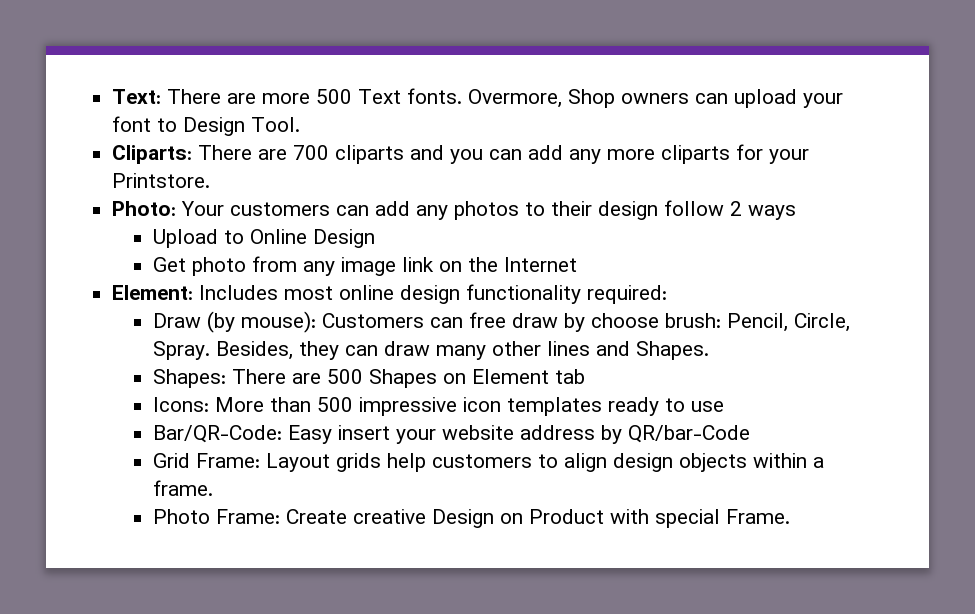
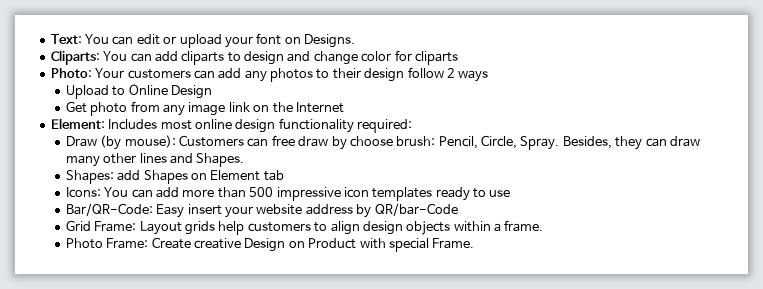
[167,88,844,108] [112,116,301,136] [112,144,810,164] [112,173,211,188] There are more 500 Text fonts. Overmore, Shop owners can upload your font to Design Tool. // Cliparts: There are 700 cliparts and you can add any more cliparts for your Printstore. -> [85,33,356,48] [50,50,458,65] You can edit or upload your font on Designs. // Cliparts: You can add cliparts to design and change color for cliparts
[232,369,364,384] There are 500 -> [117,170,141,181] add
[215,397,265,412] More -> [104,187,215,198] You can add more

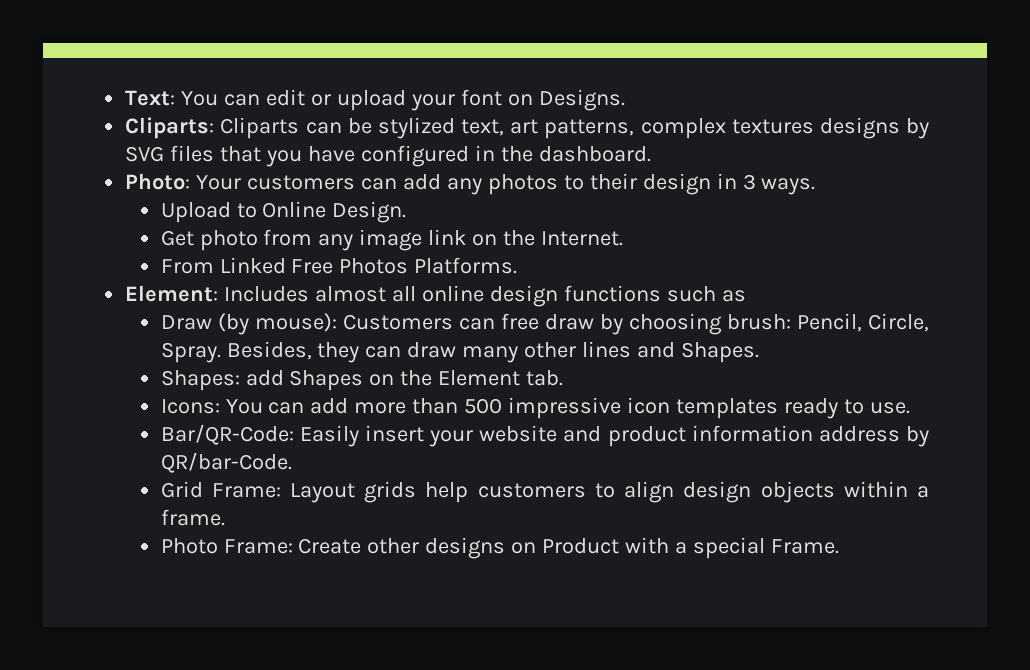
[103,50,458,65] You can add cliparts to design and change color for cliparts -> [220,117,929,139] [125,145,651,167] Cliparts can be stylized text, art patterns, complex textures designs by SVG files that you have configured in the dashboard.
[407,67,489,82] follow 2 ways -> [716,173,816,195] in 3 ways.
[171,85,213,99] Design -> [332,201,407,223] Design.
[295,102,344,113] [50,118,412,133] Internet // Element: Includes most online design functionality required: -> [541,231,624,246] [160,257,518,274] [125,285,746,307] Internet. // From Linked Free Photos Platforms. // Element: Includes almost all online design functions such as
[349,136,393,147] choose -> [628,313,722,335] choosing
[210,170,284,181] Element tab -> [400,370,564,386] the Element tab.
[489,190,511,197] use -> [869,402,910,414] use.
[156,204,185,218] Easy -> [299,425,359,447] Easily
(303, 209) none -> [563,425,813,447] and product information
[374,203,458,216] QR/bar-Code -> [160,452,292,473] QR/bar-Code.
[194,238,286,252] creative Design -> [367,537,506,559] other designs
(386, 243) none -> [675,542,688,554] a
○ ○ ○ ○ ○ ○ ○
EXERCISE PROMPT: You need to restate all of the entries above exactly and leave the pictures behind.

ANSWER TO THIS PROBLEM:
[167,88,844,108] [112,116,301,136] [112,144,810,164] [112,173,211,188] There are more 500 Text fonts. Overmore, Shop owners can upload your font to Design Tool. // Cliparts: There are 700 cliparts and you can add any more cliparts for your Printstore. -> [85,33,356,48] [50,50,458,65] You can edit or upload your font on Designs. // Cliparts: You can add cliparts to design and change color for cliparts
[232,369,364,384] There are 500 -> [117,170,141,181] add
[215,397,265,412] More -> [104,187,215,198] You can add more

[103,50,458,65] You can add cliparts to design and change color for cliparts -> [220,117,929,139] [125,145,651,167] Cliparts can be stylized text, art patterns, complex textures designs by SVG files that you have configured in the dashboard.
[407,67,489,82] follow 2 ways -> [716,173,816,195] in 3 ways.
[171,85,213,99] Design -> [332,201,407,223] Design.
[295,102,344,113] [50,118,412,133] Internet // Element: Includes most online design functionality required: -> [541,231,624,246] [160,257,518,274] [125,285,746,307] Internet. // From Linked Free Photos Platforms. // Element: Includes almost all online design functions such as
[349,136,393,147] choose -> [628,313,722,335] choosing
[210,170,284,181] Element tab -> [400,370,564,386] the Element tab.
[489,190,511,197] use -> [869,402,910,414] use.
[156,204,185,218] Easy -> [299,425,359,447] Easily
(303, 209) none -> [563,425,813,447] and product information
[374,203,458,216] QR/bar-Code -> [160,452,292,473] QR/bar-Code.
[194,238,286,252] creative Design -> [367,537,506,559] other designs
(386, 243) none -> [675,542,688,554] a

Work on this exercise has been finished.